= Edward Schumacher-Matos =

American-Colombian journalist, lecturer and columnist

Edward Schumacher-Matos is an American-Colombian journalist, lecturer and columnist. He served as the ombudsman at NPR from June 2011 to January 2015. He also lectured at the Columbia University Graduate School of Journalism as the James Madison Visiting Professorship
 before becoming Director of the Edward R. Murrow Center for a Digital World at Tufts University, a graduate program focused on cyberspace and media.

==Life and education==
Schumacher-Matos was born in Colombia and moved to the United States as a child. At age 21, he received U.S. citizenship. He then volunteered to serve the Army in Vietnam, earning a Bronze Star as recognition for his service.
Schumacher-Matos gained his Bachelor of Arts degree in Politics and Literature from Vanderbilt University. He then earned a Master of Arts degree in International Politics and Economics from the Fletcher School of Law and Diplomacy at Tufts University. He participated in a Fulbright Fellowship in Japan.

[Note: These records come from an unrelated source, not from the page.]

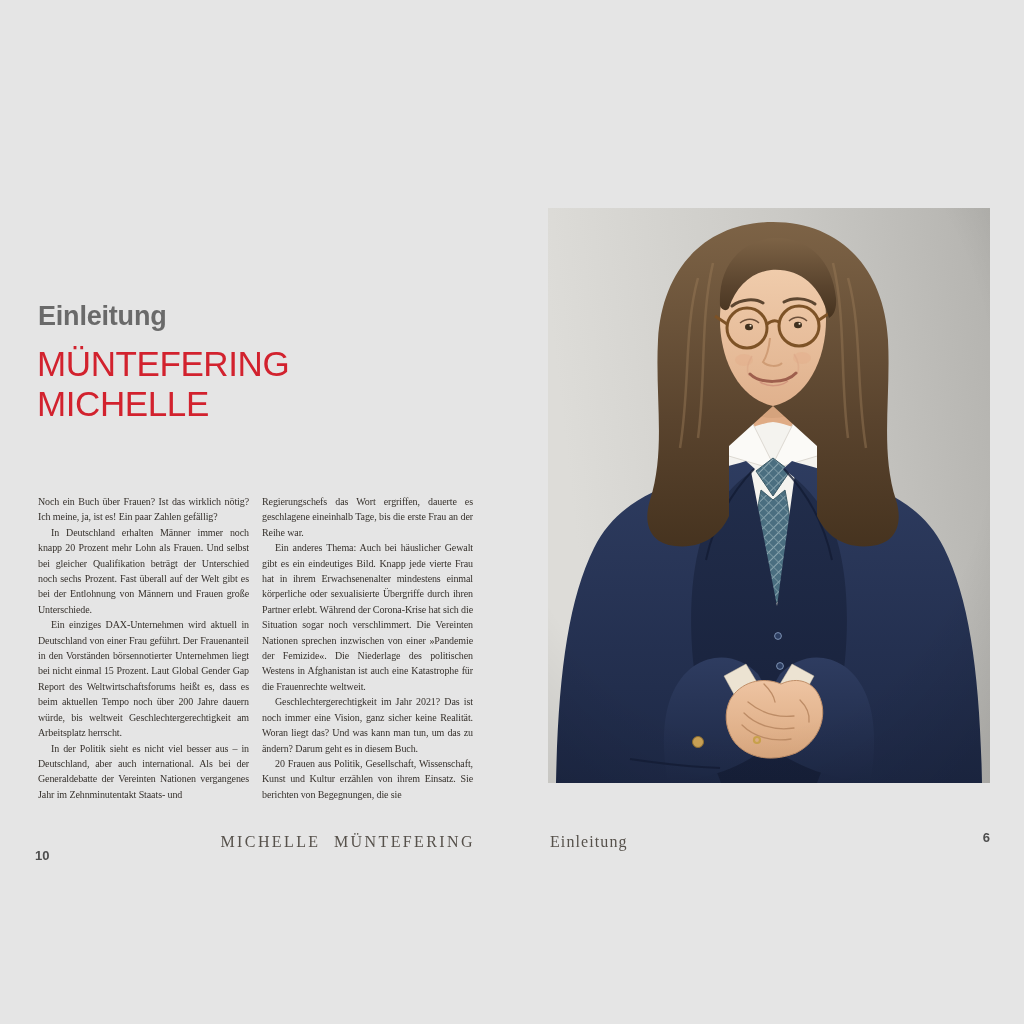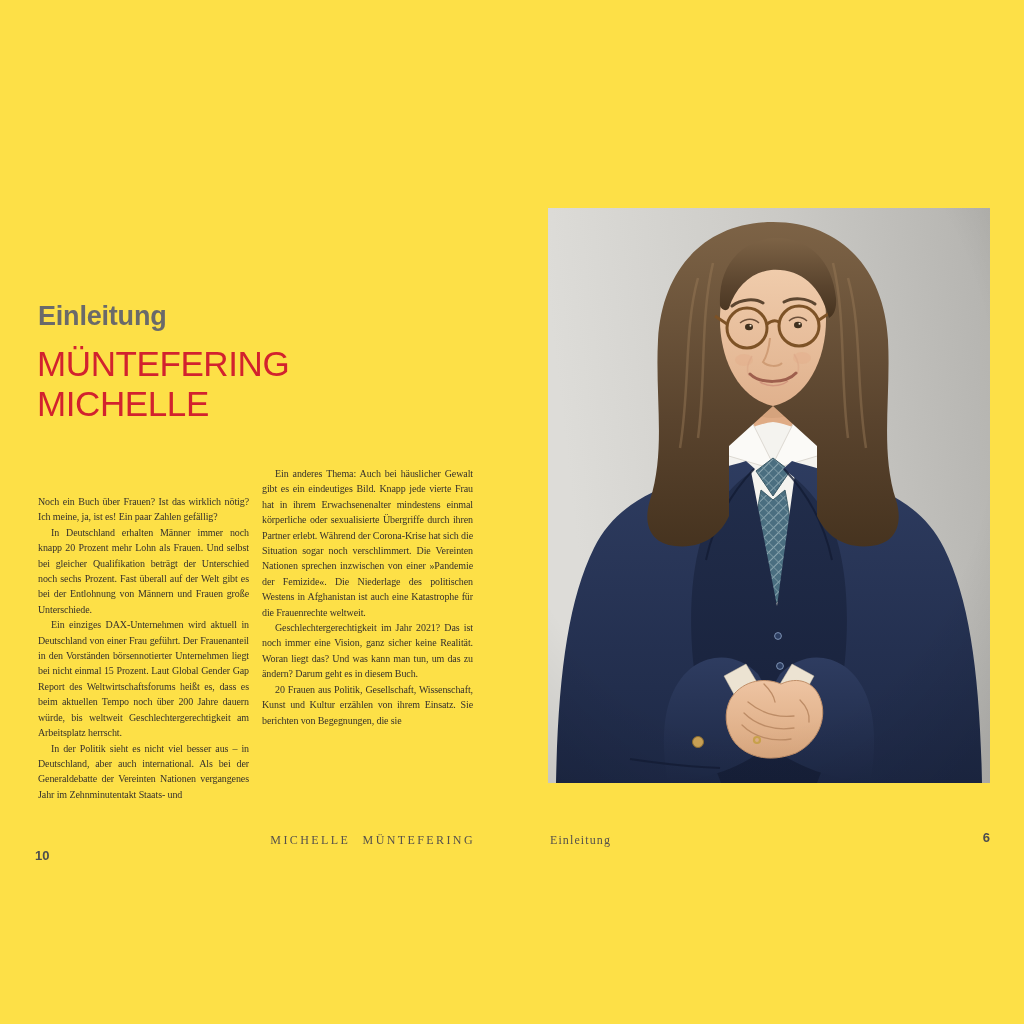"Einleitung" .spread { background: #fde047 -> #e5e5e5 }
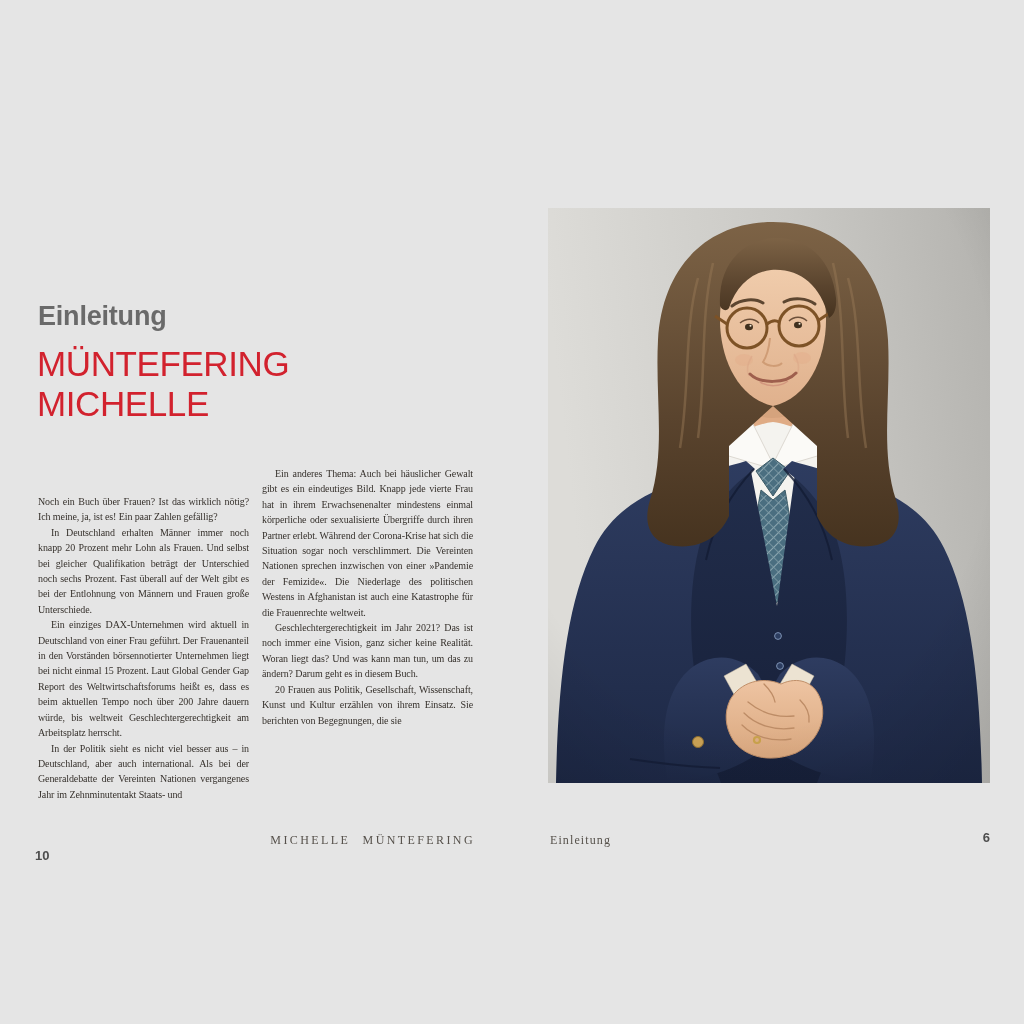"Regierungschefs das Wort ergriffen," p.first { html: none -> <p>Regierungschefs das Wort ergriffen, dauerte es geschlagene eineinhalb Tage, bis die erste Frau an der Reihe war.</p> }
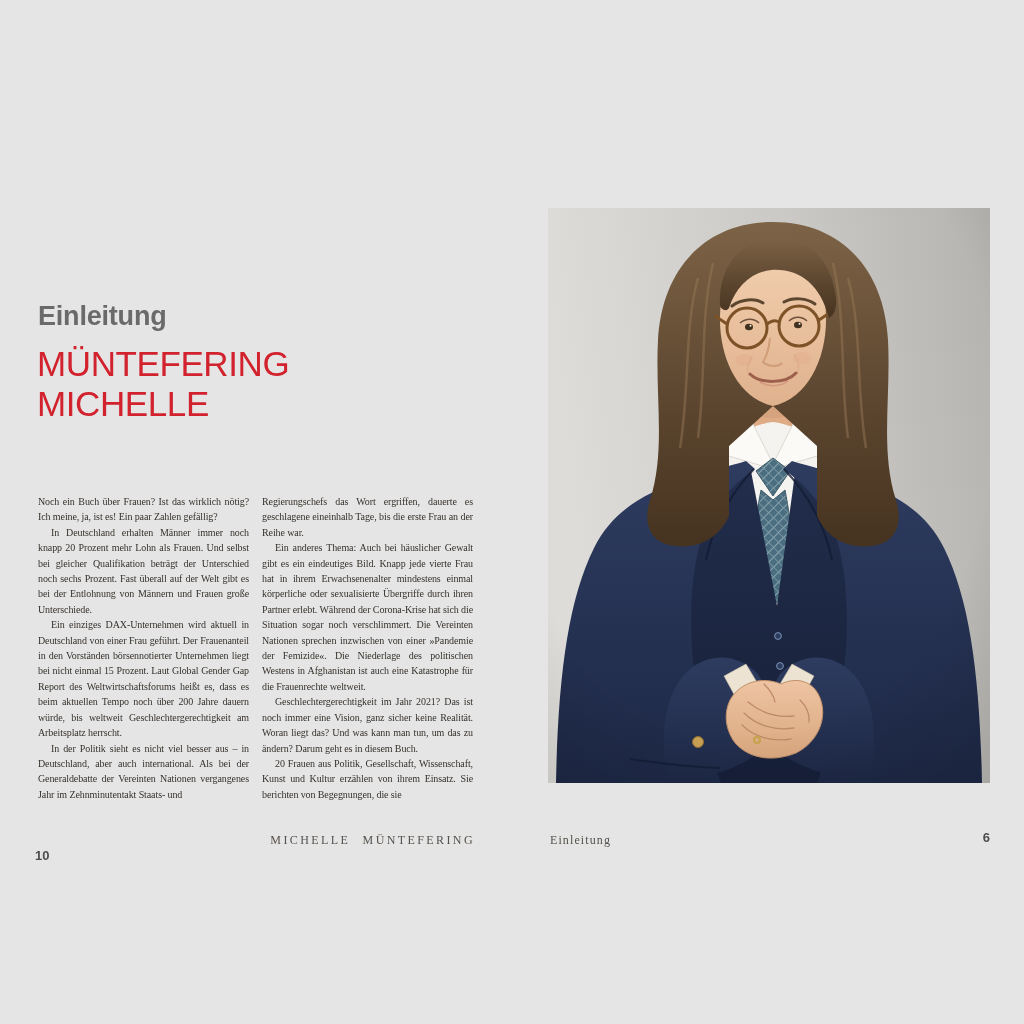"MICHELLE MÜNTEFERING" .runhead { font-size: 12px -> 16px }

==Journalism and professorships==
Schumacher-Matos founded and became the associate publisher of The Wall Street Journal Americas (from 1994 to 2003), editions in Spanish and Portuguese designed for Latin America, Spain and Portugal. He was a reporter for The New York Times and acted as the Madrid bureau chief, the Buenos Aires bureau chief and the New York City reporter on the city's economic development.
He was also the founder and editorial director of Meximerica Media and Rumbo Newspapers, from 2003 to 2007.
Schumacher-Matos also wrote a syndicated column for The Washington Post.
In 2007, he became ombudsman for the Miami Herald and held the position until 2011, when he assumed the role of ombudsman at NPR. From 2008 to 2011, he taught at Harvard University as a Robert F. Kennedy visiting professor of Latin American Studies and as a Shorenstein fellow on the press, politics and public policy. In addition to those positions, he was a lecturer at the John F. Kennedy School of Government.

==Awards and recognition==
While reporting for The Philadelphia Inquirer, he was part of the staff who won a 1980 Pulitzer Prize for coverage of the Three Mile Island nuclear power plant accident.